TASK OBJECTIVE → The requested output is every line from the one with "discount: 1081.66 -> 1064.44" through the last line below, printed exactly.

Version difference data →
-=-=-
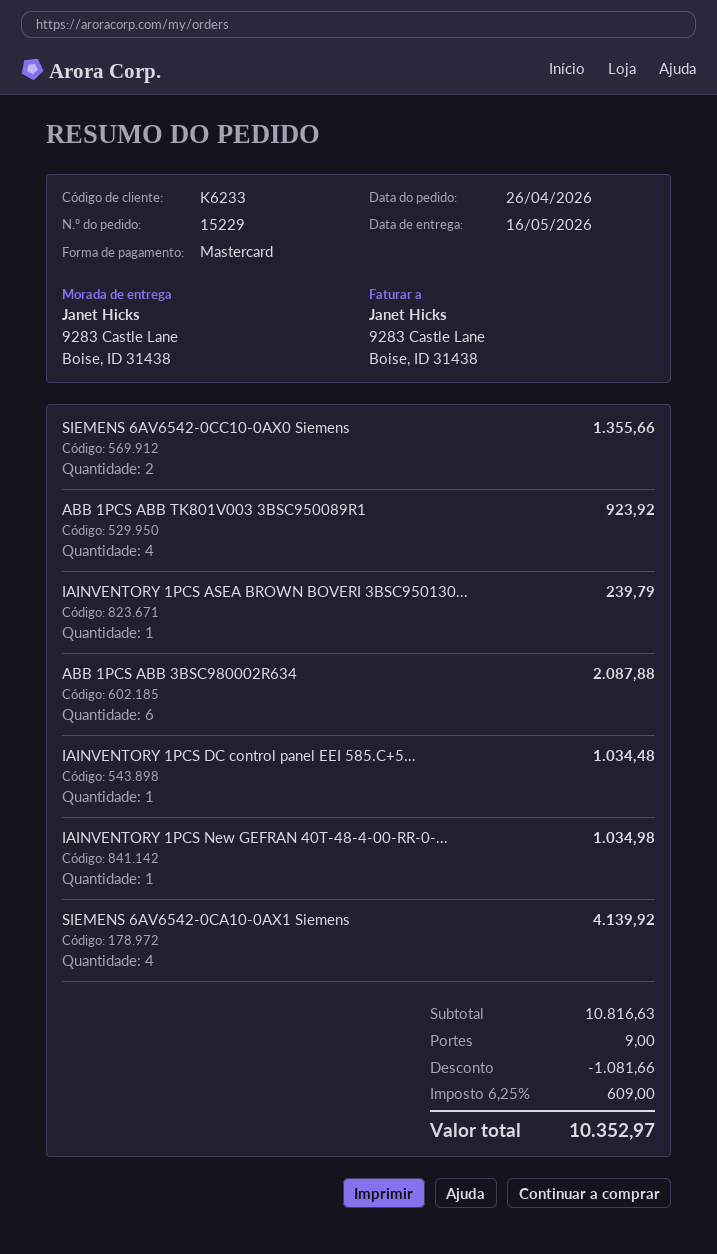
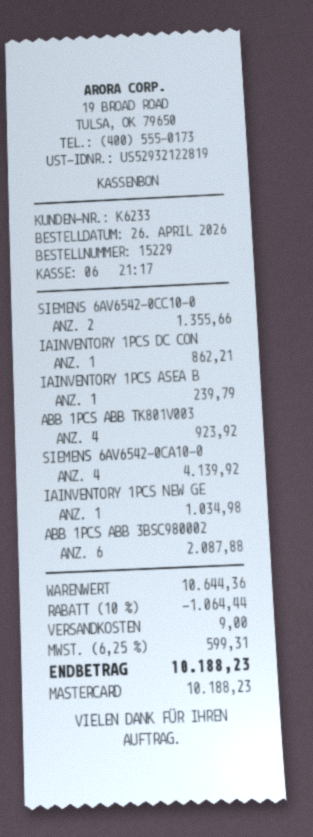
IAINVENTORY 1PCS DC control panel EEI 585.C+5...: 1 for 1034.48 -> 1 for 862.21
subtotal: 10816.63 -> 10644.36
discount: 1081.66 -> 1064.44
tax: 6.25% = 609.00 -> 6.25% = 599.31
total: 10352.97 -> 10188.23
-=-=-
PROBLEM SOLUTION →
discount: 1081.66 -> 1064.44
tax: 6.25% = 609.00 -> 6.25% = 599.31
total: 10352.97 -> 10188.23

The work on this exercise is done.